Start with your contact information and objective.
The first thing to include is your contact information. You should include the following:
- Phone Number
- Email Address
Don’t worry about including a home address. If you already have an established Linkedin profile, consider including that too but it’s not necessary. Give recruiters the basic information they’ll need to get ahold of you if interested.
Anything more than that is unnecessary. Your objective simply states who you are as a new professional (statement of your college degree will help) and the kind of position you are looking to obtain now.
Emphasize Your Education
Your strongest asset is your education.
Include an ‘Education’ section at the top of your resume, beneath contact information and objective. Include information like:
- Graduating College
- Graduation Date
- GPA (if exceptional)
You can also include any study abroad experiences too, so employers can see you’ve gained that kind of experience. It could help if it’s a position that requires travel.

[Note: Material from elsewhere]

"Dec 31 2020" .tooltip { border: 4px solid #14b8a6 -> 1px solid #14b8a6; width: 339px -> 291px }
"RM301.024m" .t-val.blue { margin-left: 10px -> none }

Highlight Relevant Experience
Include any experiences you’ve gained besides academic.
Helpful examples include:
- Previous work experience
- Volunteer experience
- School organizational leadership roles
The point is an employer can see that besides going to class, you’ve invested time in outside extracurriculars and jobs that provided you helpful life experience. A potential employer will like seeing that you’ve spent time in the real world, as well as the classroom.
Use Helpful Keywords
Mirror the job listing in your resume.
If the particular job listing you’re applying to has repeating keywords in it, then try to incorporate them into your resume. For example, if they want someone with strong Excel skills, then include a Skills section and list “Microsoft Office Suite (Excel, Word, etc.).

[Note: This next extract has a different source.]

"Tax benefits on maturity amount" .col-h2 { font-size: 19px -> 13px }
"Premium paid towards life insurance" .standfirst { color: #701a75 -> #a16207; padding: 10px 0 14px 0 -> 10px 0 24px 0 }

You can include these keywords in:
- Your resume summary
- Relevant section headings
- Experience descriptions
Understand that the more an employer sees these words in your resume, the better chance they’ll take that extra second to review your document.
Don’t underestimate the power of editing.
Constantly proofread each version of your resume. Correct every spelling and grammar error. Even minor mistakes can cost you if the employer is paying close attention. Also, make sure to use a consistent format.
For example, if you’re using bullet points, make sure they are all the same color and indentation. If the spacing or bullet types fluctuate, an employer will interpret this as sloppiness.
To make things easier, after each version is edited, have a family member or career counselor look it over. They can quickly assess any major problems that need correction with fresh eyes.
List Skills And Interests
Employers want a sense of who you are as a person.
First, include any hard skills you’ve acquired during high school or college:
- Coding skills
- Software tool skills (Photoshop, Google or Microsoft Office, Marketing tools)
- Lab skills
Don’t put down anything vague like “leadership” or “communication”. Employers will already assume you have these kinds of soft skills as a given.
Emphasize anything relevant to the position itself. If you’re applying for an online marketing job, for example, listing ‘SEO’ and ‘social media tools’ won’t hurt.
Besides skills, also list your personal interests. If you like sports and the arts, don’t be afraid to put them down. Give an employer an idea of what you like doing in your spare time because it can provide insight into your personality.